Élaborer un monde entier de curiosité linguistique, métaphorique et humaine dans la chair à déguster du fruit kaki et de quelques autres plus rares encore – pour nous d'ici.
Sur le blog Charybde 27 : https://charybde2.wordpress.com/2021/04/14/note-de-lecture-
rhapsodie-curieuse-alexander-dickow/
Cette étonnante échappée s'orchestre en effet, dès son sous-titre (« diospyros kaki ») autour d'un fruit réputé exotique (mais la définition même, silencieuse ou tacite, de l'exotisme se révèlera sans doute l'un des enjeux du texte), celui du plaqueminier du Japon, plus communément connu sous le nom de kaki. Mobilisant aux côtés de cette baie placée ainsi en position centrale un ensemble d'autres fruits, mais aussi quelques légumes, épices, voire autres mets possibles occasionnels,
Alexander Dickow transforme subrepticement d'abord les personnages d'Arcimboldo, déjà révoqués en doute dans le si beau «
Vanité aux fruits » de
Derek Munn, en personnages de kabuki, en conquistadores dévoyés, ou en ambassadeurs secrets d'un nouvel universalisme, débarrassé le cas échéant de ses oripeaux coloniaux. En une sarabande des goûts bien plus que des couleurs, il rejoint certaines préoccupations de
Ryoko Sekiguchi et notamment celles de son «
L'astringent », pour transformer progressivement un « simple » tour d'horizon des saveurs oubliées, méprisées ou banalement inconnues en un plaidoyer qui va s'affirmer au fil des pages comme rusé, et politique en diable.
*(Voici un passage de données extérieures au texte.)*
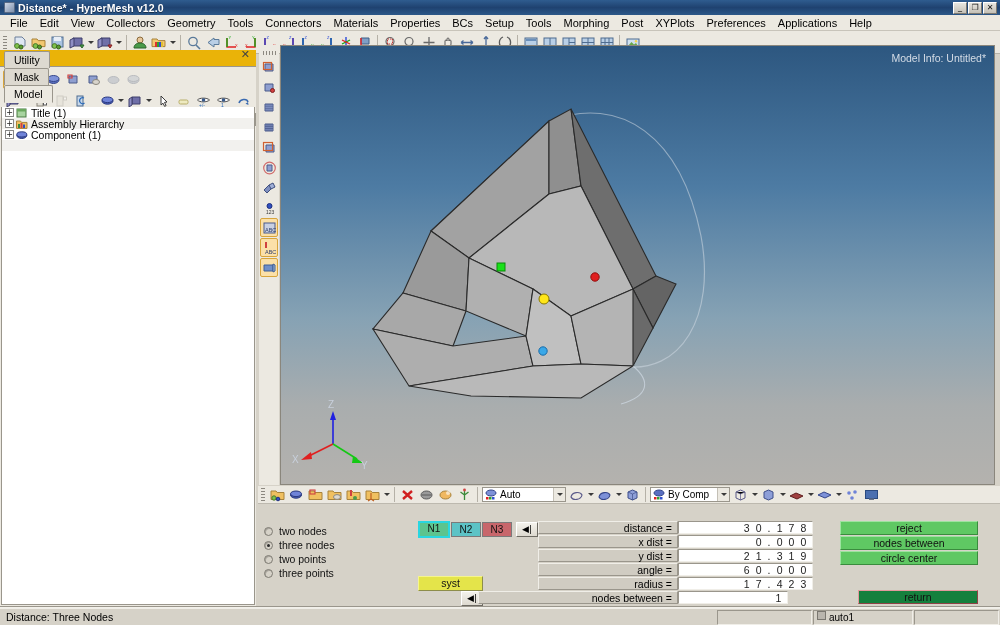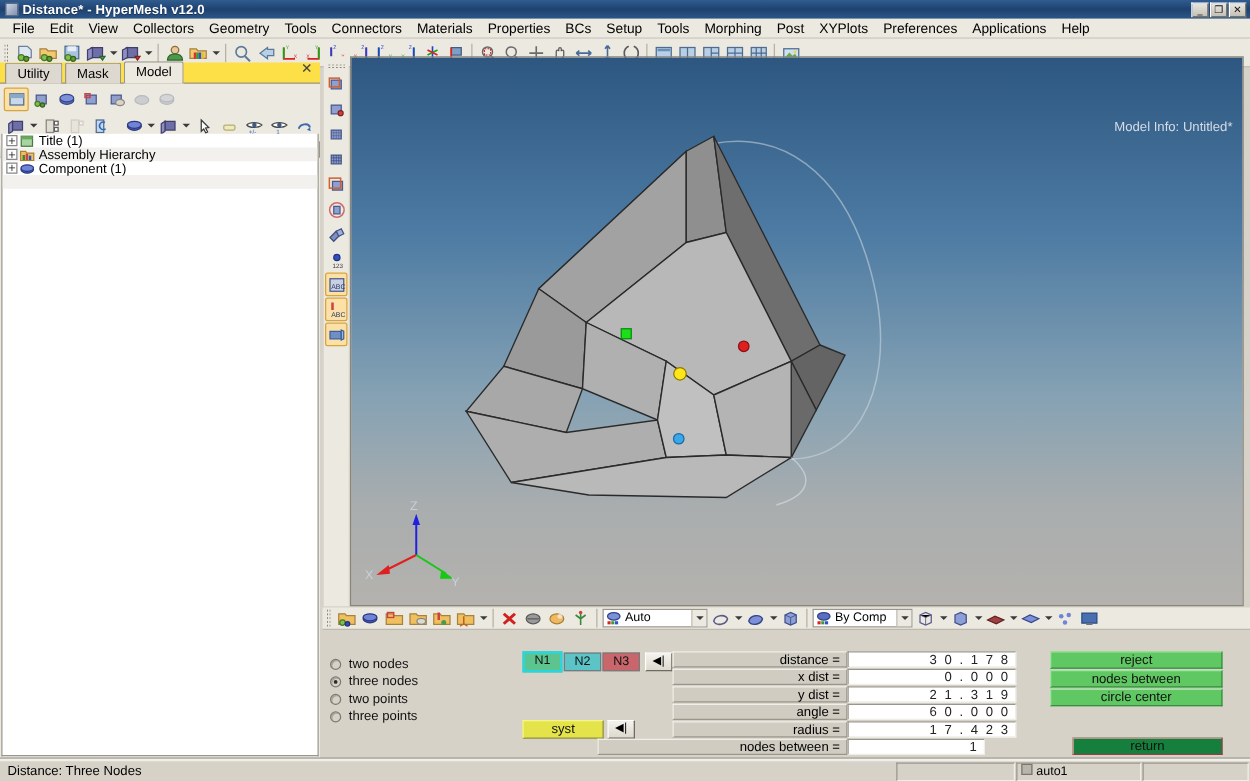"Utility" .tabstrip { align-items: flex-end -> flex-start; background: #fde047 -> #eab308; flex-direction: none -> column }
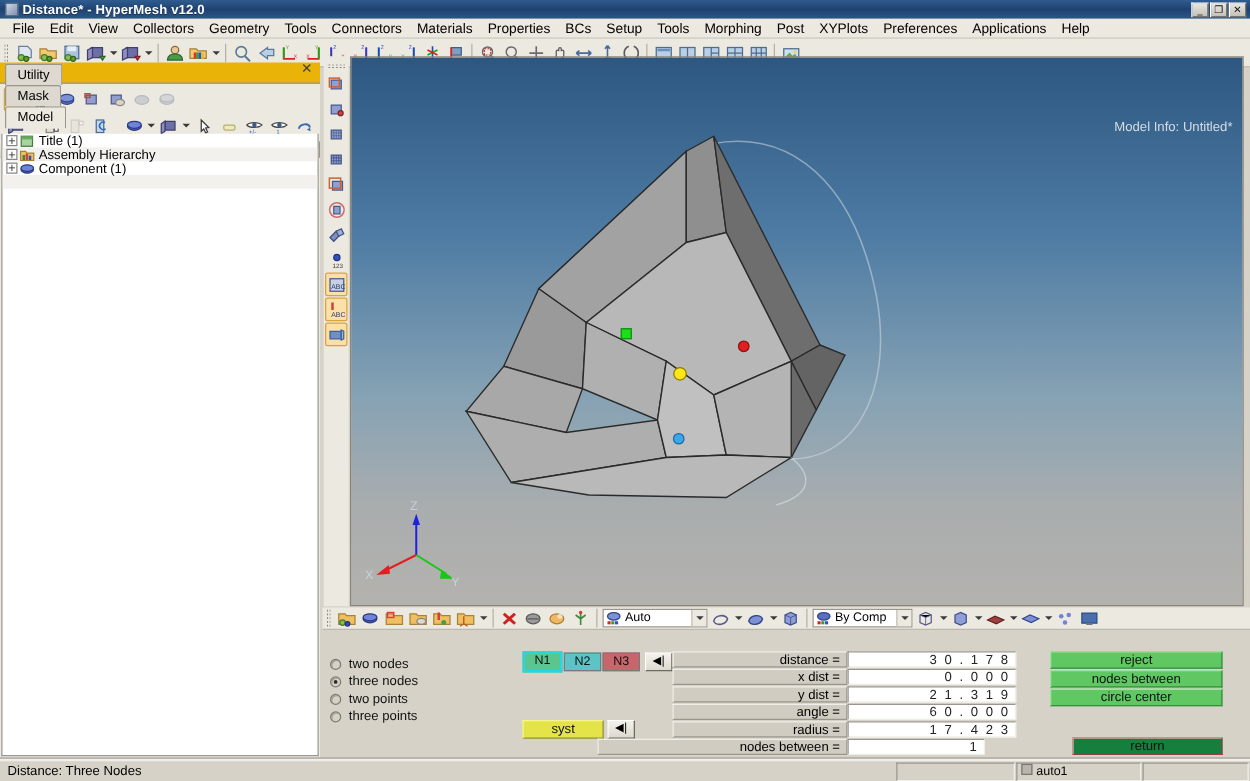"Model Info: Untitled*" .modelinfo { margin-top: 44px -> none }
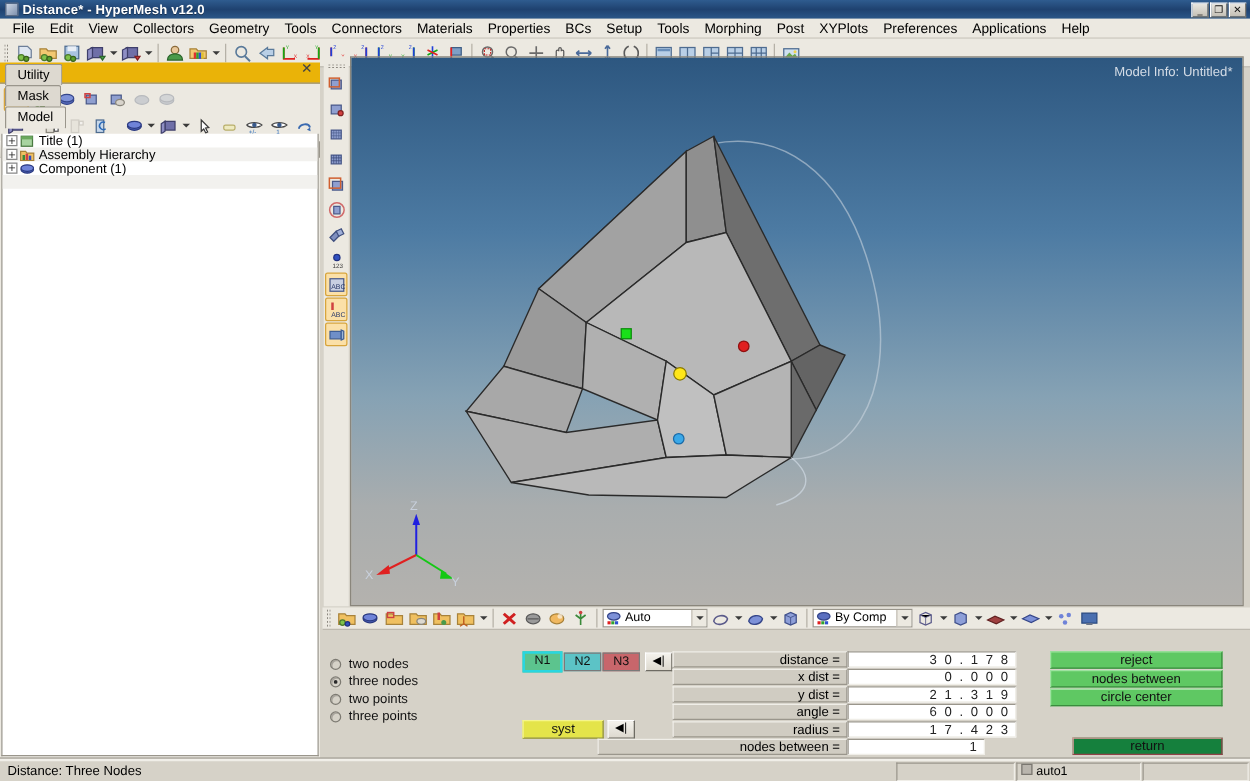"syst" .systrow { align-items: center -> flex-end; flex-direction: none -> column }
Prenant en apparence progressivement la contraposée du «
Éloge de la fadeur » de
François Jullien, nous voici vite plongés au coeur d'une guerre du goût, conflit à basse intensité mais néanmoins décisif à bien des égards.
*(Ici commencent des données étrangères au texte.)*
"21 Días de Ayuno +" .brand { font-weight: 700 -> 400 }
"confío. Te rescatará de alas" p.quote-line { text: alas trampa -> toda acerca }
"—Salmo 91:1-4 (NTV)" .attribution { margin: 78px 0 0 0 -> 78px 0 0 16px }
La guerre du goût – qui est bien plutôt, fort peu bourdieusienne par là même, une esquisse d'anthropologie du jugement de goût par le biais de la curiosité – dévoile ensuite ses véritables enjeux, sans doute : suivant un cheminement souvent parallèle à, et largement aussi rusé que, celui de l'intelligence artificielle discrètement mise en scène par
Laure Limongi dans «
Ensuite j'ai rêvé de papayes et de bananes » (et reprise dans «
J'ai conjugué ce verbe pour marcher sur ton coeur ») – et on songera aussi certainement, ici, à celle construite par
Ian Soliane dans «
Basqu.I.A.t »), le terrain des opérations se déplace vers celui de la langue – et peut-être davantage encore vers celui de la traduction, autre métier d'
Alexander Dickow. Jouant d'abord de fruits spécifiques dont l'apparence même – ou, mieux, le changement de goût durant leur absorption – sonnerait comme une véritable trahison potentielle, il introduit au fur et à mesure de l'avancée de cette thèse masquée des tournures américaines, des syntaxes italiennes, des effets grammaticaux espagnols, pour mieux miner, faire claudiquer, faire résonner et faire raisonner cette langue française qui est ici le vecteur principal de la démonstration en cours.